## Task prompt
Give back the entries exactly as they read, leaving each image out.

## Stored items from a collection
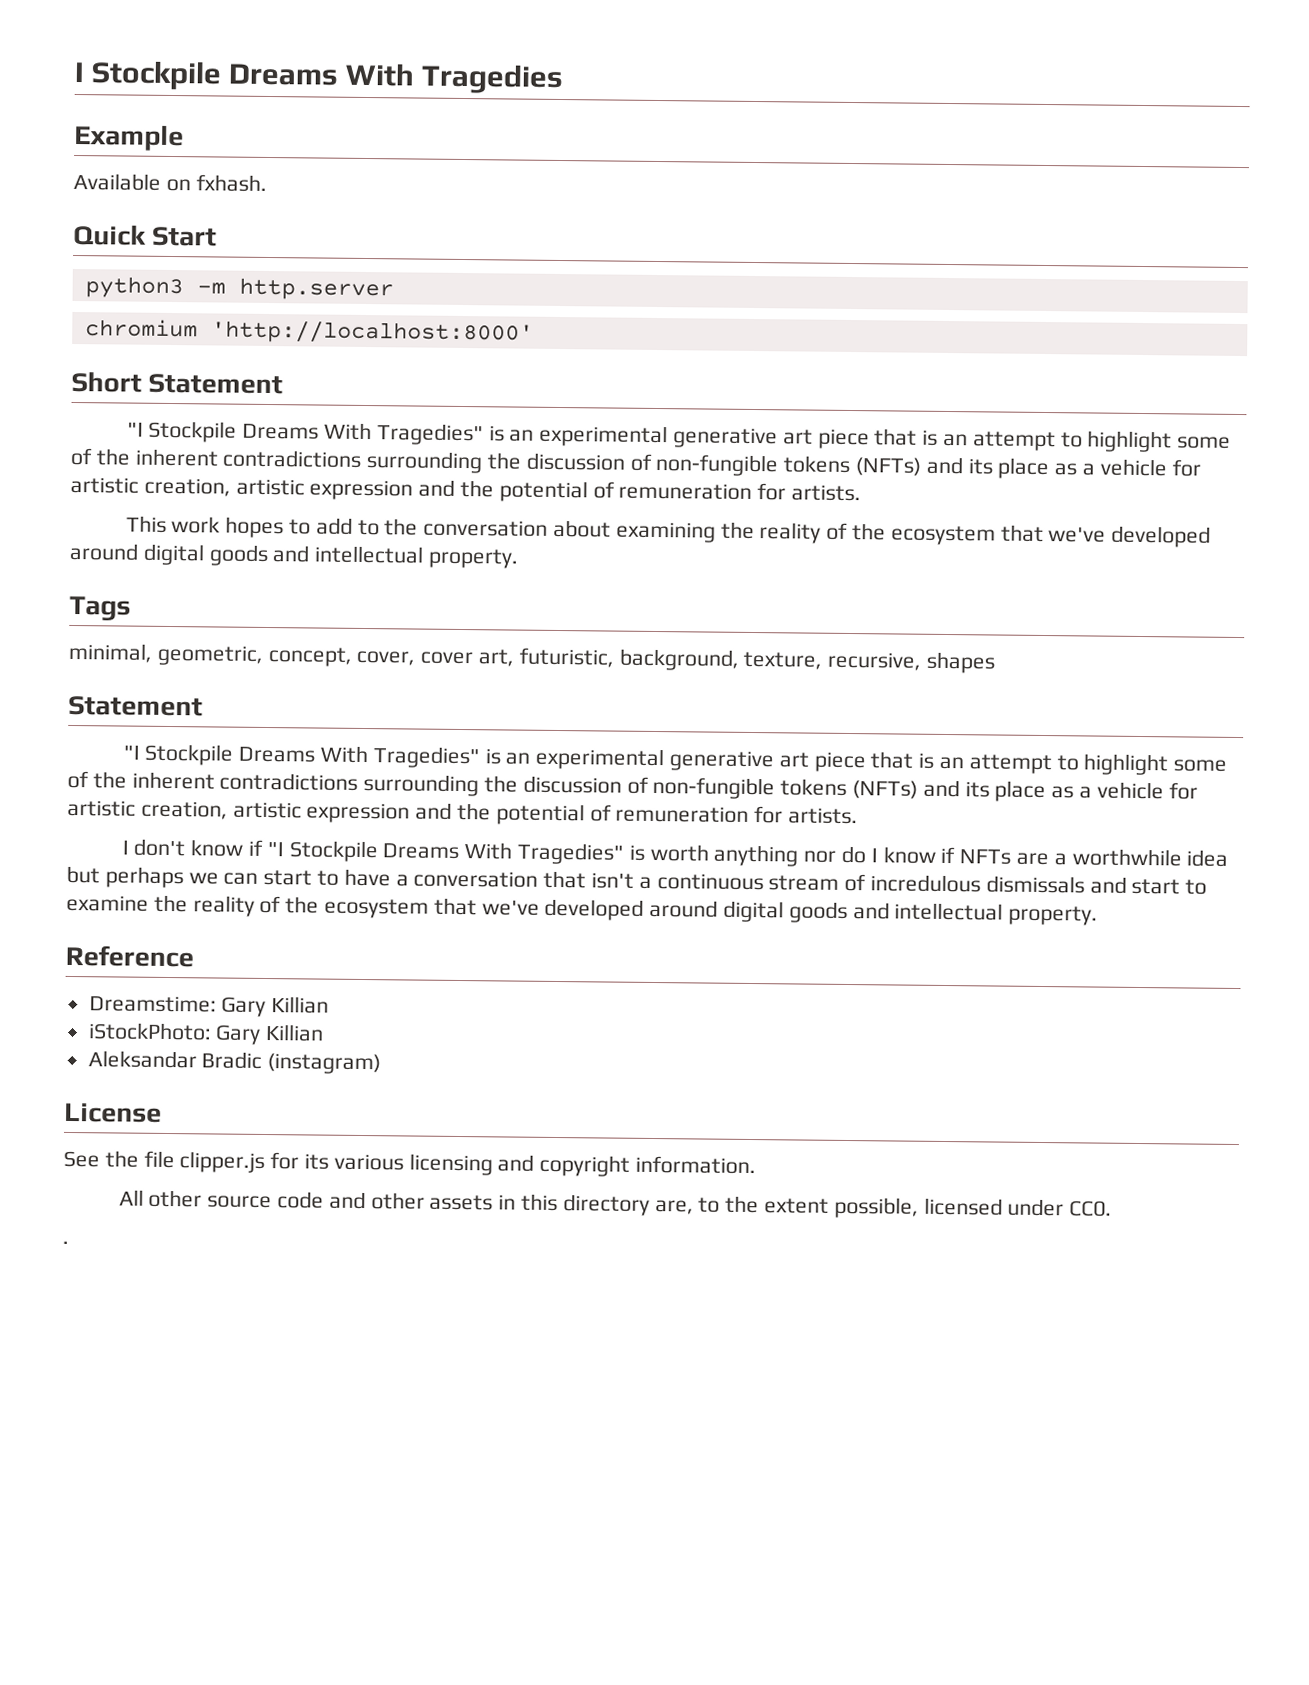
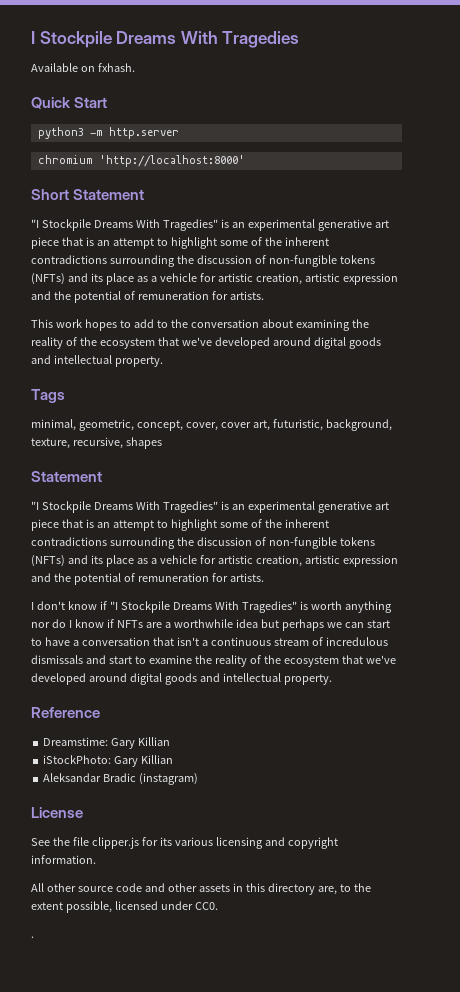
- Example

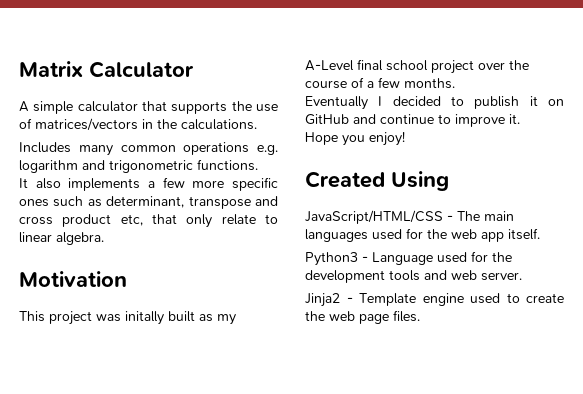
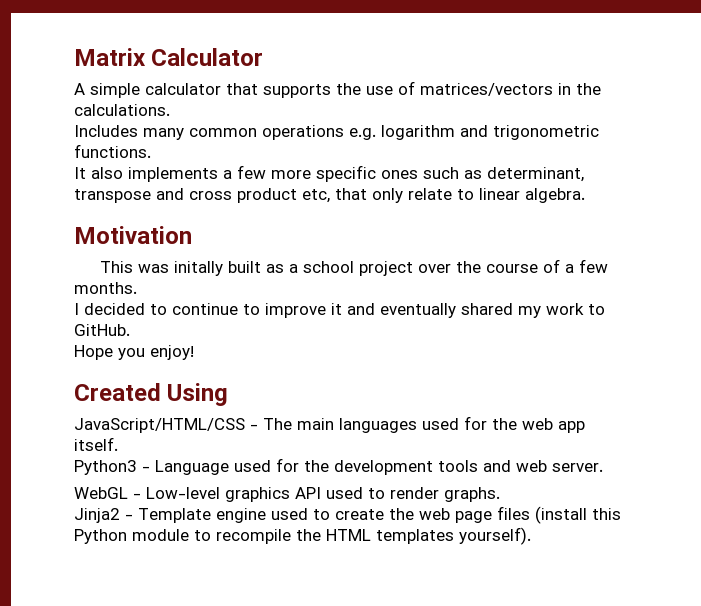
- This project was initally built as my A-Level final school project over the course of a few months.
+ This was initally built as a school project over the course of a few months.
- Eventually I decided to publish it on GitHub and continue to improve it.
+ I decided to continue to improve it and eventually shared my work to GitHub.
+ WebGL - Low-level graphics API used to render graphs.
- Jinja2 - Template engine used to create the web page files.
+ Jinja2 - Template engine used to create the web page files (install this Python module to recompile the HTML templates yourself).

## Answer area
- Example

- This project was initally built as my A-Level final school project over the course of a few months.
+ This was initally built as a school project over the course of a few months.
- Eventually I decided to publish it on GitHub and continue to improve it.
+ I decided to continue to improve it and eventually shared my work to GitHub.
+ WebGL - Low-level graphics API used to render graphs.
- Jinja2 - Template engine used to create the web page files.
+ Jinja2 - Template engine used to create the web page files (install this Python module to recompile the HTML templates yourself).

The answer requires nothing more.